- ASSIGNED TASK: Only lines containing the word "left" are needed; pull them out of the material.

============================================================

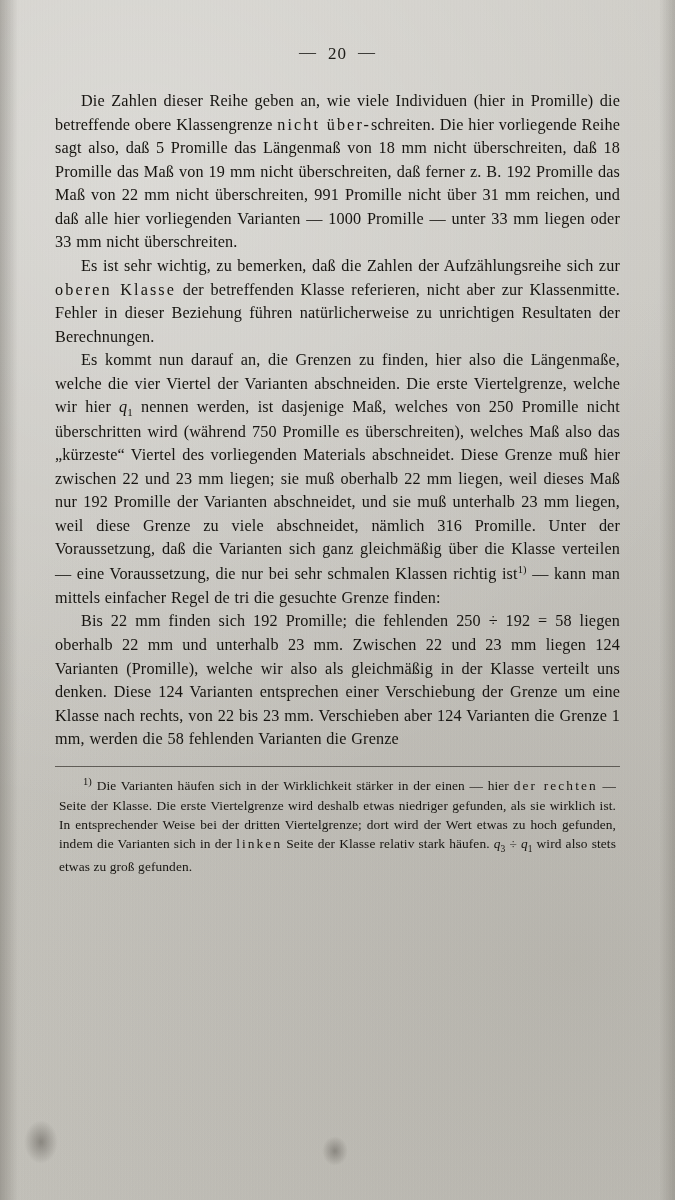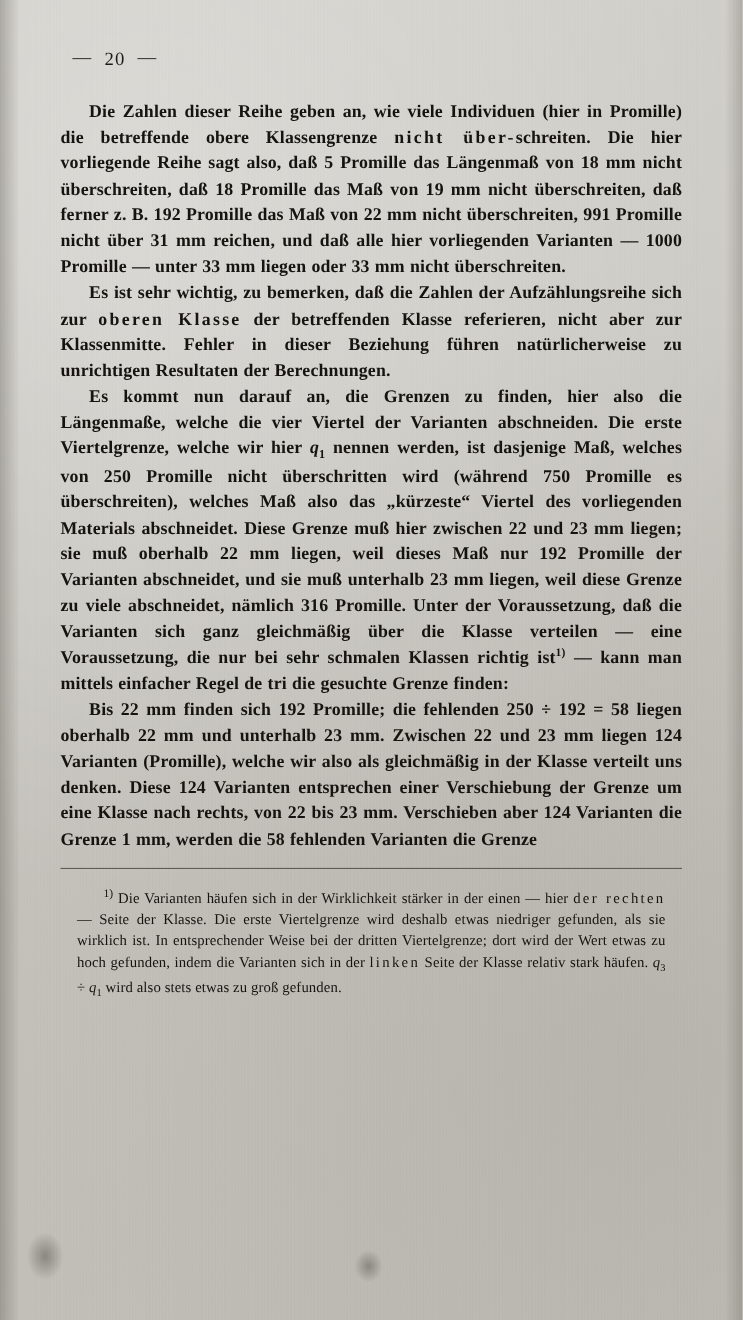--- a/index.html
+++ b/index.html
@@ -35,7 +35,7 @@
     opacity: 0.7;
   }
   .folio {
-    text-align: left;
+    text-align: center;
     font-size: 17px;
     letter-spacing: 1px;
     padding-top: 44px;

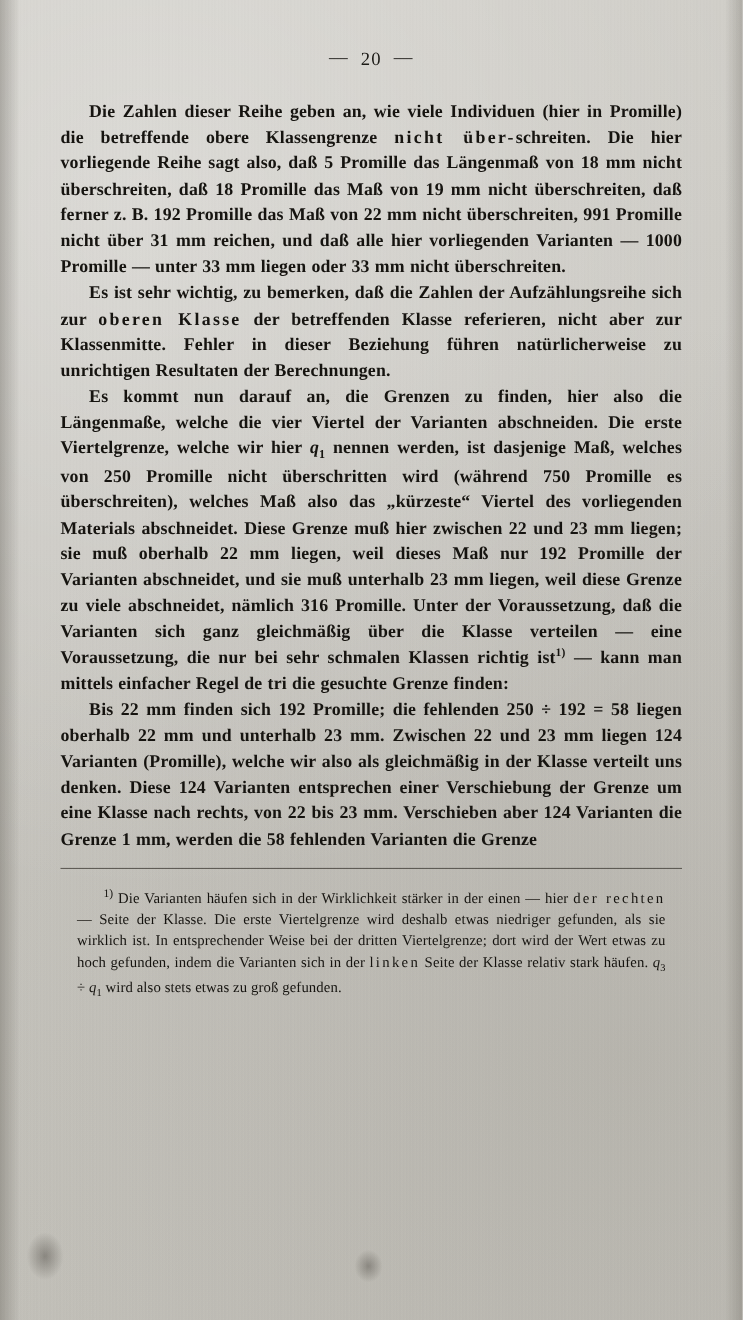--- a/index.html
+++ b/index.html
@@ -55,7 +55,6 @@
     text-justify: inter-word;
     letter-spacing: 0.15px;
     word-spacing: 0.5px;
-    font-weight: bold;
   }
   .body-text p {
     margin: 0;

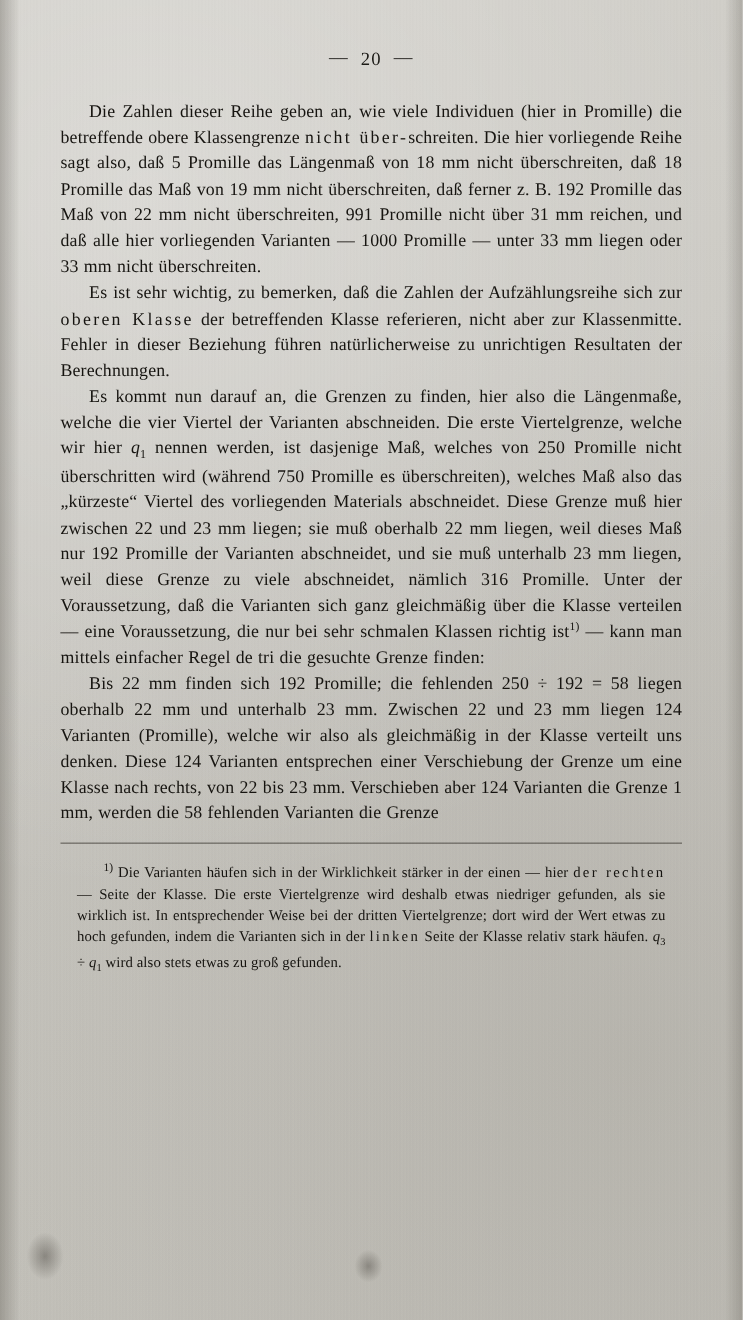--- a/index.html
+++ b/index.html
@@ -86,7 +86,7 @@
     letter-spacing: 0.1px;
   }
   .footnote p {
-    margin: 15px;
+    margin: 4px;
     text-indent: 24px;
     font-family: Liberation Serif, serif;
   }

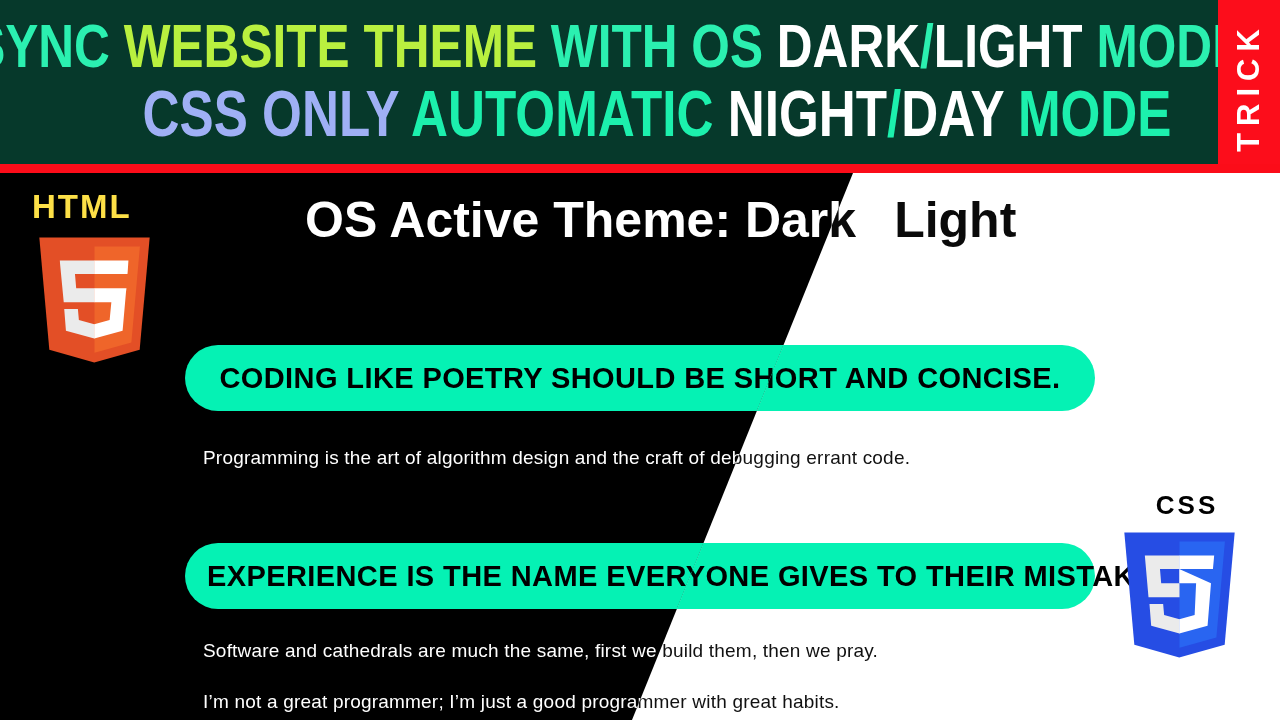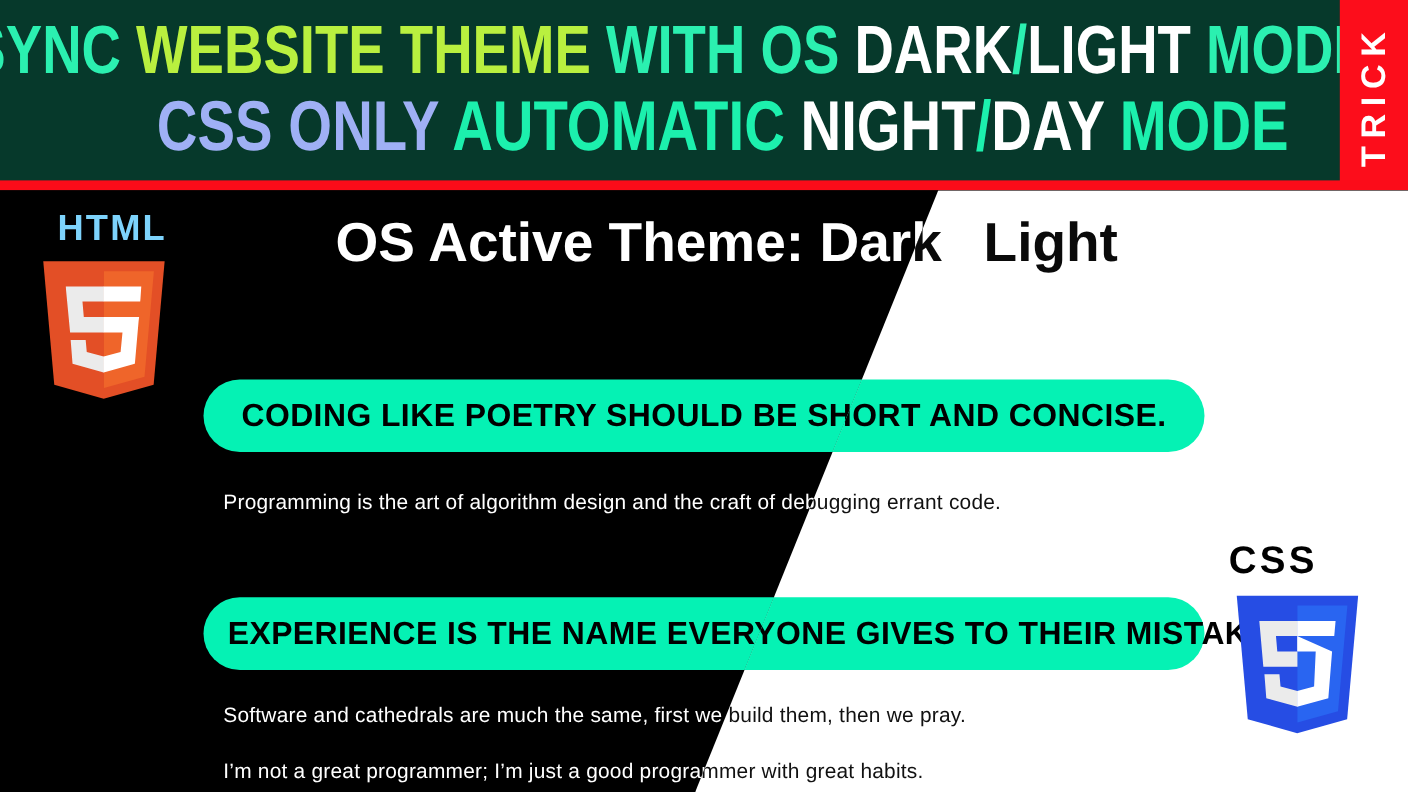--- a/index.html
+++ b/index.html
@@ -72,7 +72,7 @@
   
   .html5{position:absolute;left:32px;top:190px;width:140px;}
   .html5 .tag{font-family:"Liberation Sans Narrow","Liberation Sans",sans-serif;
-    font-weight:700;font-size:33px;color:#7dd3fc;letter-spacing:2px;text-align:center;
+    font-weight:700;font-size:33px;color:#fde047;letter-spacing:2px;
     line-height:1;margin-bottom:6px;}
   .shield{width:125px;height:142px;margin:0 auto;}
 

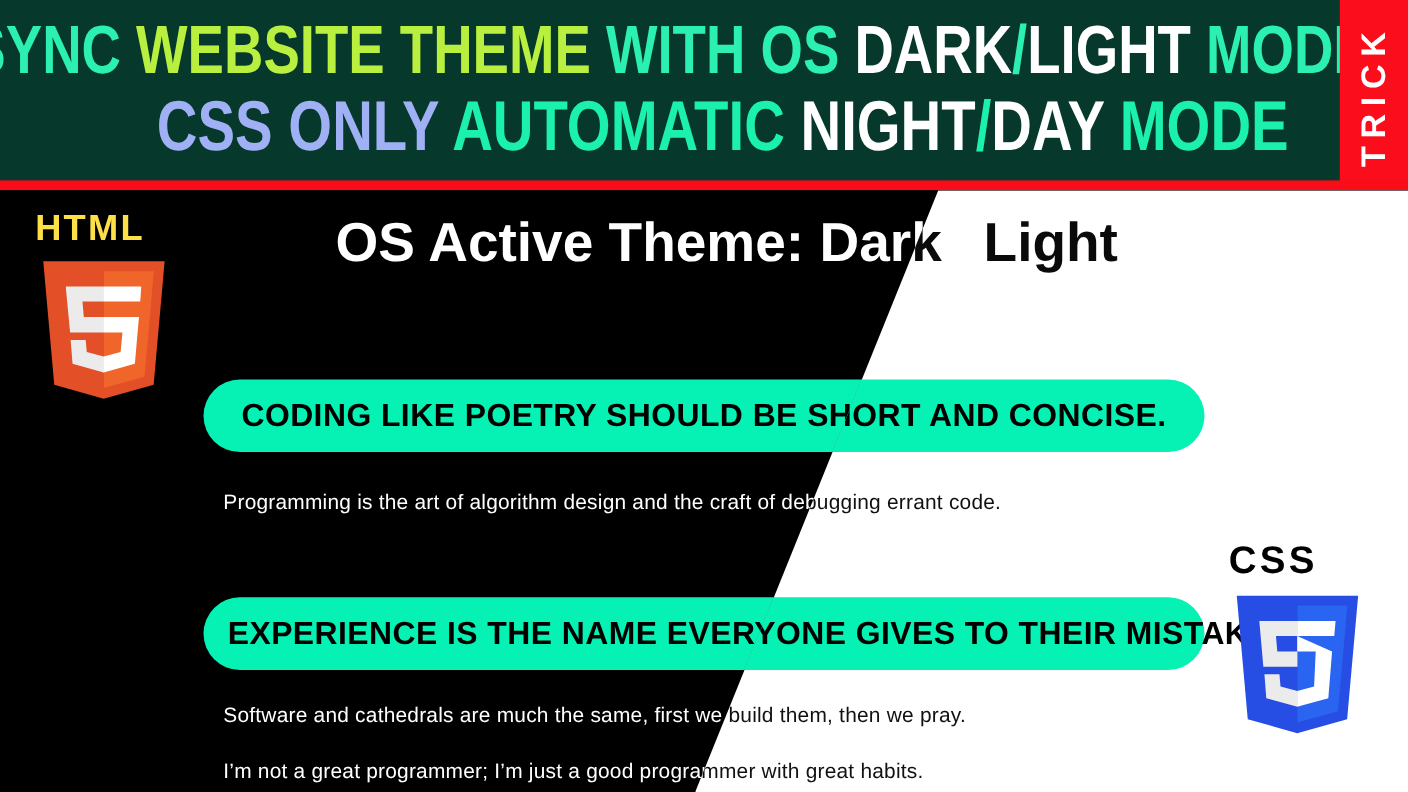--- a/index.html
+++ b/index.html
@@ -79,7 +79,7 @@
   
   .css3{position:absolute;left:1117px;top:492px;width:140px;}
   .css3 .tag{font-family:"Liberation Sans Narrow","Liberation Sans",sans-serif;
-    font-weight:700;font-size:35px;color:#000;letter-spacing:3px;text-align:left;
+    font-weight:700;font-size:26px;color:#000;letter-spacing:3px;text-align:center;
     line-height:1;margin-bottom:6px;}
 </style>
 </head>

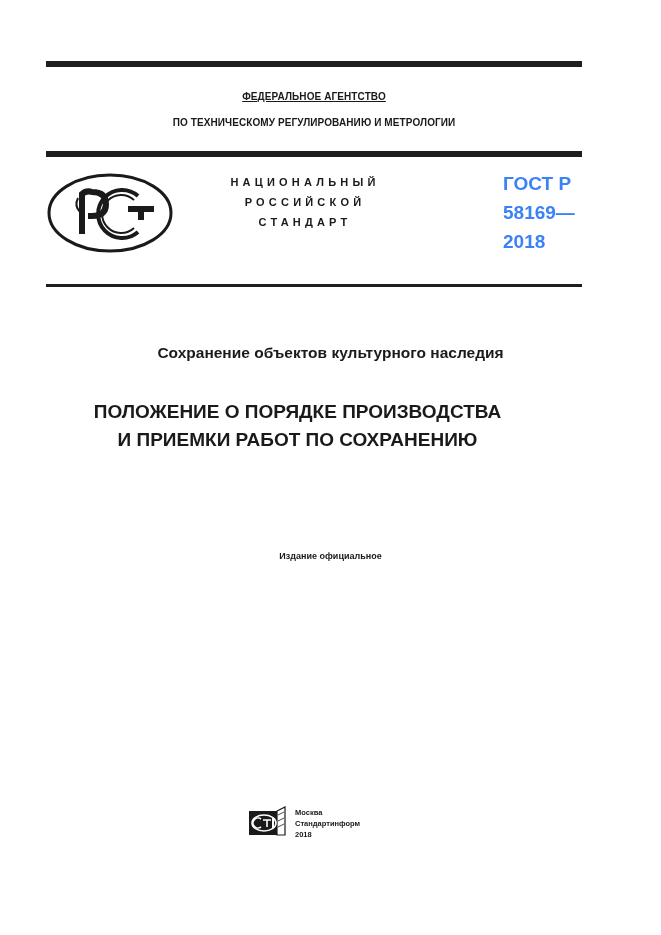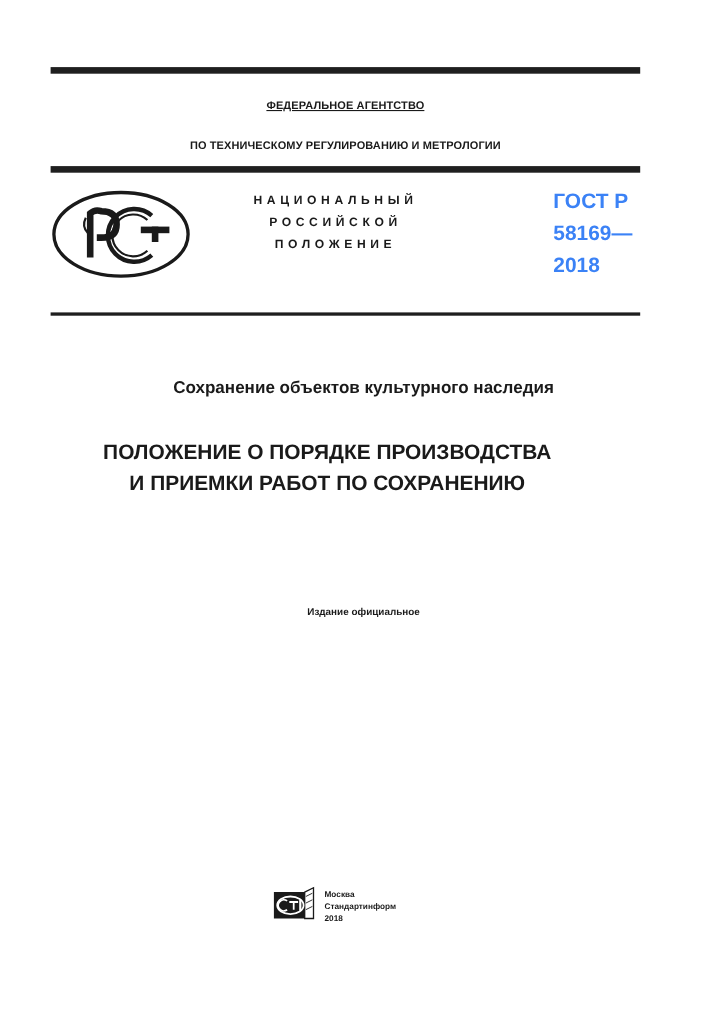--- a/index.html
+++ b/index.html
@@ -34,7 +34,7 @@
       letter-spacing: 0.1px;
     }
     .agency-line1 { top: 91px; text-decoration: underline; }
-    .agency-line2 { top: 127px; text-align: center; }
+    .agency-line2 { top: 117px; text-align: center; }
 
     .logo {
       position: absolute;

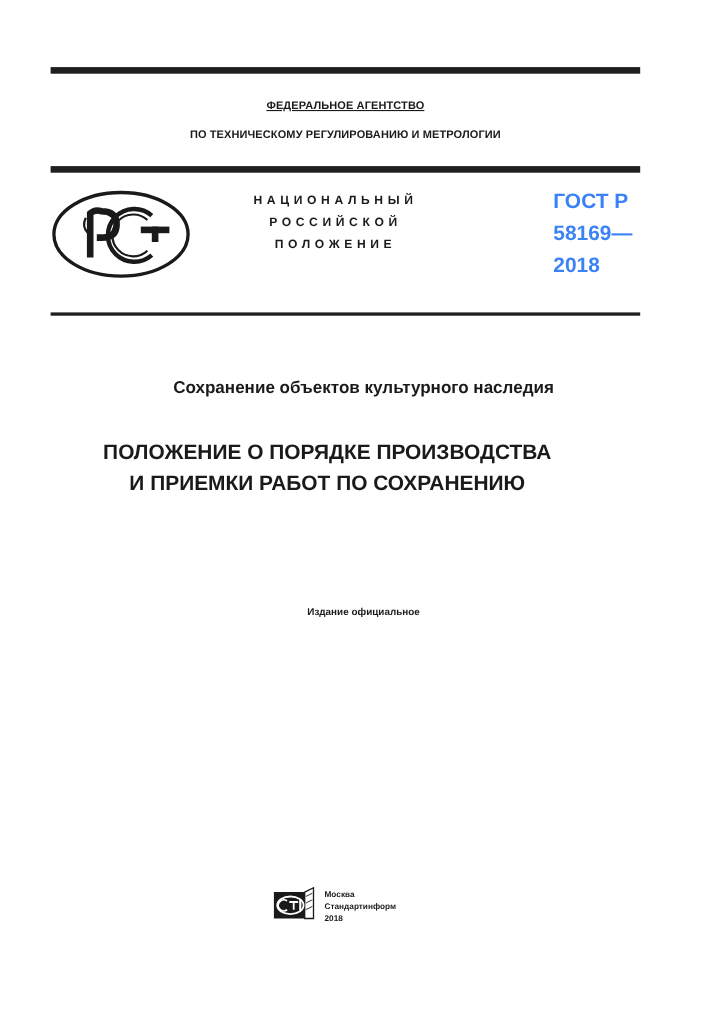--- a/index.html
+++ b/index.html
@@ -146,7 +146,7 @@
 <div class="national">
   <div>НАЦИОНАЛЬНЫЙ</div>
   <div>РОССИЙСКОЙ</div>
-  <div>ПОЛОЖЕНИЕ</div>
+  <div>СТАНДАРТ</div>
 </div>
 
 <div class="gost">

============================================================

- ANSWER SPACE:
-    text-align: left;
   .html5{position:absolute;left:32px;top:190px;width:140px;}
   .css3{position:absolute;left:1117px;top:492px;width:140px;}
-    font-weight:700;font-size:35px;color:#000;letter-spacing:3px;text-align:left;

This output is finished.